Maries Worte schlugen wie ein Hammer auf sie ein. Dieselben hatte ihre Großmutter auch immer benutzt. Es war stets ihre erste Frage gewesen, ehe sie Diana auf den Schoß gezogen hatte. Sie hatte dann Dianas Haare gebürstet und einfach nur zugehört. Erst am Ende hatte sie Ratschläge gegeben. Gute Ratschläge. Sie hatte mit Dianas Eltern geschimpft, wenn diese zu streng mit ihr gewesen waren.

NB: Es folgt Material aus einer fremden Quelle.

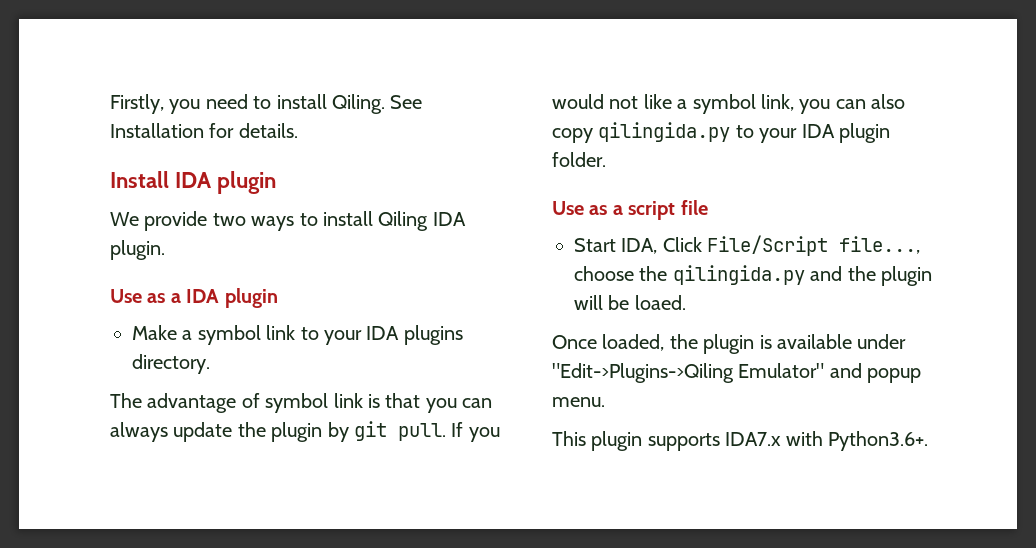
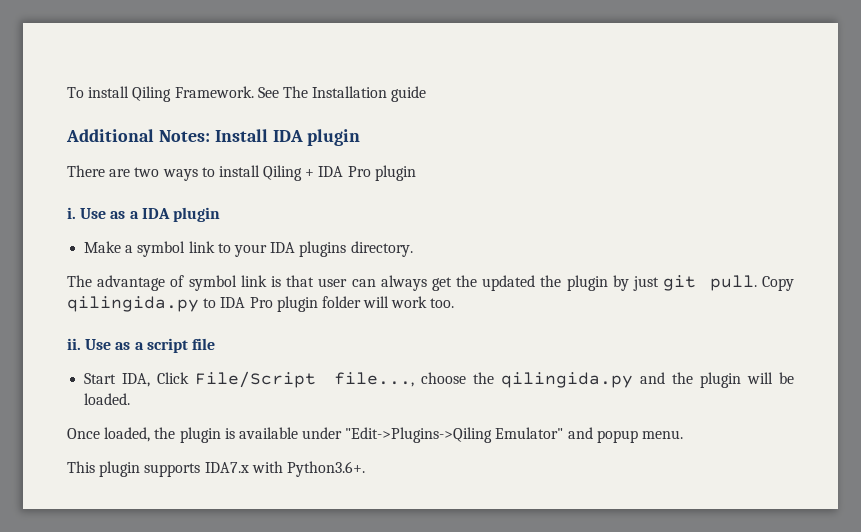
- Firstly, you need to install Qiling. See Installation for details.
- Install IDA plugin
+ To install Qiling Framework. See The Installation guide
+ Additional Notes: Install IDA plugin
- We provide two ways to install Qiling IDA plugin.
- Use as a IDA plugin
+ There are two ways to install Qiling + IDA Pro plugin
+ i. Use as a IDA plugin
- The advantage of symbol link is that you can always update the plugin by git pull.
+ The advantage of symbol link is that user can always get the updated the plugin by just git pull.
- If you would not like a symbol link, you can also copy qilingida.py to your IDA plugin folder.
- Use as a script file
+ Copy qilingida.py to IDA Pro plugin folder will work too.
+ ii. Use as a script file
- Start IDA, Click File/Script file..., choose the qilingida.py and the plugin will be loaed.
+ Start IDA, Click File/Script file..., choose the qilingida.py and the plugin will be loaded.

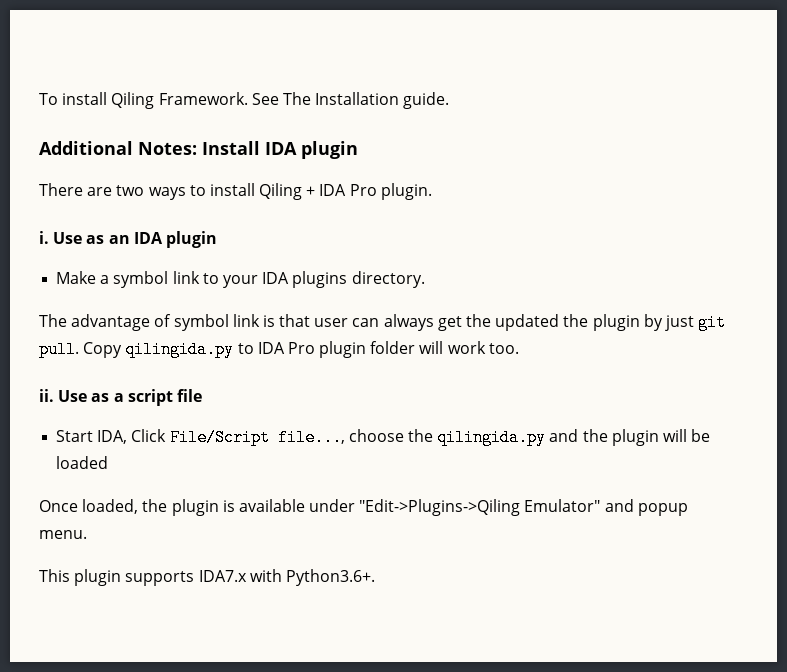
- See The Installation guide
+ See The Installation guide.
- There are two ways to install Qiling + IDA Pro plugin
+ There are two ways to install Qiling + IDA Pro plugin.
- Use as a IDA plugin
+ Use as an IDA plugin
- Start IDA, Click File/Script file..., choose the qilingida.py and the plugin will be loaded.
+ Start IDA, Click File/Script file..., choose the qilingida.py and the plugin will be loaded

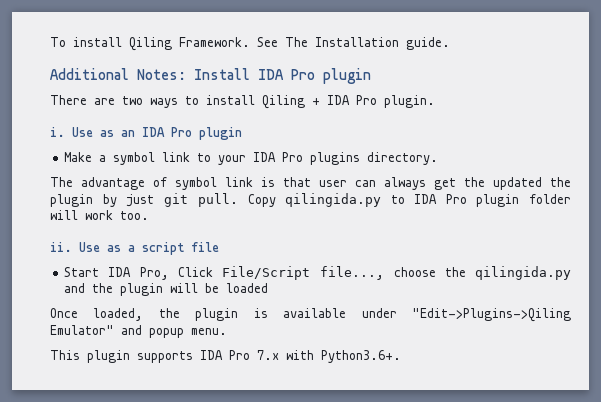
- Additional Notes: Install IDA plugin
+ Additional Notes: Install IDA Pro plugin
- Use as an IDA plugin
+ Use as an IDA Pro plugin
- Make a symbol link to your IDA plugins directory.
+ Make a symbol link to your IDA Pro plugins directory.
- Start IDA, Click File/Script file..., choose the qilingida.py and the plugin will be loaded
+ Start IDA Pro, Click File/Script file..., choose the qilingida.py and the plugin will be loaded
- This plugin supports IDA7.x with Python3.6+.
+ This plugin supports IDA Pro 7.x with Python3.6+.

Und sie hatte mit Rachels Eltern geschimpft.

Erneut musste sie an ihre Cousine denken. Dann schob sie mit aller Wucht die Gedanken beiseite. Das war unwichtig! Sie alle waren unwichtig! Sie …

Ihre Großmutter war tot …

Eine Träne kullerte auf ihre Hand und hastig zündete sie ihre Zigarette an, um etwas zu tun zu haben. Sie musste ihre Hände bewegen. Sie musste sich irgendwo festhalten. Sie musste-

„Hey, Dia?“

„Nichts hat eine Bedeutung im Tod“, murmelte sie still.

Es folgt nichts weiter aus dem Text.